SBC News Kazakh Tax Authority stands by accountability of consumer confidentiality on gambling reports

Kazakh Tax Authority stands by accountability of consumer confidentiality on gambling reports

The government of Kazakhstan has authorised amendments to the Tax Code that will require all licensed gambling operators to report on the wagering activities and profiles of Kazakh citizens.  

A mandate that was approved by the Mazhilis (Parliament) in November has been imposed as of 12 February 2024, and will require Kazakh gambling operators to submit direct customer reports to the State Revenue Committee (SRC) of the Ministry of Finance.

As such, all Kazakh-licensed gambling firms must ensure a “direct communication for reporting obligations with the SRC”, as Kazakhstan becomes the first nation in Central Asia to impose such a measure monitoring individual gambling activities. 

As reported by SBC Eurasia, last week SRC Director Aliya Jetibaeva assured “the confidentiality of Kazakh consumers and their bets would be strictly maintained under the tax secrecy provisions of Article 30 of the Tax Code of Kazakhstan.”
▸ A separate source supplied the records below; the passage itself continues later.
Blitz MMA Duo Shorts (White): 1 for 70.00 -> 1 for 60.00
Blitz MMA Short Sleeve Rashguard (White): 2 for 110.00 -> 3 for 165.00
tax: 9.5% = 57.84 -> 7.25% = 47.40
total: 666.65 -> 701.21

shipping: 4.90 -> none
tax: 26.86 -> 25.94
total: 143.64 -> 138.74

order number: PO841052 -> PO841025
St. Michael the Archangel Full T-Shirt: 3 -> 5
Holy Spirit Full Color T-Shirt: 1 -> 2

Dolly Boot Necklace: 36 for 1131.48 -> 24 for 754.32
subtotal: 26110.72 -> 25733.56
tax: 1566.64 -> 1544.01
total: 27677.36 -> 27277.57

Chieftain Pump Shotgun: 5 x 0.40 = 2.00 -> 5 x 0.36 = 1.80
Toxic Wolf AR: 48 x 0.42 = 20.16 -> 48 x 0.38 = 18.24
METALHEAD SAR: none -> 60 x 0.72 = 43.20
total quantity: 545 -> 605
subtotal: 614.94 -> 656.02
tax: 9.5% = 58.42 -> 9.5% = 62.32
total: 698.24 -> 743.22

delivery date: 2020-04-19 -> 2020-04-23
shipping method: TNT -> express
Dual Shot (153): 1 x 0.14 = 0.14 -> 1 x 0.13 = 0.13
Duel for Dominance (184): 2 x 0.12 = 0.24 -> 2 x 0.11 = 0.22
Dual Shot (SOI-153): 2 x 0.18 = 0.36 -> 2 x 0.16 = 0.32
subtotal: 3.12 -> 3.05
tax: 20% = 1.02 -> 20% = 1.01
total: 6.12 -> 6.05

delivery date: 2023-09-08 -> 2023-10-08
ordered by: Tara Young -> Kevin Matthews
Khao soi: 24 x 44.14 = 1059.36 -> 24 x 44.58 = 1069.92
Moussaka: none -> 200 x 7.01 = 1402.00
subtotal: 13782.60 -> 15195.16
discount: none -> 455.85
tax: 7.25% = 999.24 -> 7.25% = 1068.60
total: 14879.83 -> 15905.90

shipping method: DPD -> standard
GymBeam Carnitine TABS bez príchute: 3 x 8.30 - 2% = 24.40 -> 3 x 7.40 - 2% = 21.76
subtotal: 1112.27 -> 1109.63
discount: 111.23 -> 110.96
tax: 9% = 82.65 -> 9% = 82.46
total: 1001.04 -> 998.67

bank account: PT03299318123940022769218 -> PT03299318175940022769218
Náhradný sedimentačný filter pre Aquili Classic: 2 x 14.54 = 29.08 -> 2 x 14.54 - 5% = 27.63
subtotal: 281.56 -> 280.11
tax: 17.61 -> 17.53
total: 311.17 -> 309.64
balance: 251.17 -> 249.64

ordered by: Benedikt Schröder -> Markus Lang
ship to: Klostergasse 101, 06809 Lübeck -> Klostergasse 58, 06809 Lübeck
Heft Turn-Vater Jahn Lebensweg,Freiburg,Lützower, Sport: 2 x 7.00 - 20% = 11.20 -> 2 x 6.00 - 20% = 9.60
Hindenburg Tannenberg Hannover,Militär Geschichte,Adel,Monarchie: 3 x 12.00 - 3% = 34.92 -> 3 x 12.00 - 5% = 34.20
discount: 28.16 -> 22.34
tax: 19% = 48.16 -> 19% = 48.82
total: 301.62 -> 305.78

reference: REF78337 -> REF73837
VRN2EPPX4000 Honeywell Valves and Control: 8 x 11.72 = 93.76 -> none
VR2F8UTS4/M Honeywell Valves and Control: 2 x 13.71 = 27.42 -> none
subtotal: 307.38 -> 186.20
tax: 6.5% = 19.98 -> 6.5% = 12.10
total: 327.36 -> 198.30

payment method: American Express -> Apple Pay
On the sensitive matter of consumer confidentiality, the SRC outlined that reporting obligations complied with OCED rules. The tax authority cited that “all staff had signed non-disclosure agreements to protect confidential information, including tax and customs secrets. 

“Any unauthorized disclosure of confidential information by civil servants is subject to criminal liability, highlighting the seriousness with which information security is treated. 

Yet an inspection by CIS gambling consultancy 4H Agency revealed that “the legislation also mandates banks and financial organizations to provide information on legal entities’ financial transactions upon request from the tax authorities, enhancing tax payment oversight.”

4H Agency detailed that customer reporting obligations indicated a tightening of tax supervision imposed on gambling operators, in which the SRC can inspect financial transactions through banks as a principal control.

As detailed by Dmitry Hotsyn of 4H Agency, it remains unknown if Kazakhstan will adopt the European model of gambling market control or develop a unique approach.

“It is unclear whether Kazakhstan will introduce control over the gambling market according to the European model or will come up with some of its approaches because the changes mentioned above to the law only establish the obligation of operators to transfer information. 

“The set of data, for example, bet, payout, game time, player data, and so on, will be established by the decision of the regulatory authority and is currently unclear. 

“At the same time, the rule on the possibility of checking financial transactions through banks suggests that the primary goal of these changes is tax control over the gambling market and filling the budget.

Kazakh markets developments are followed closely, as customer wagering and tax reporting duties could be replicated in further CIS and Central Asia jurisdictions revising respective gambling regimes in 2024. 

Given ongoing issues in individual markets related to responsible gambling, advertising, fair taxation, combating illegal operators, and payment processing, further regulatory adjustments are expected.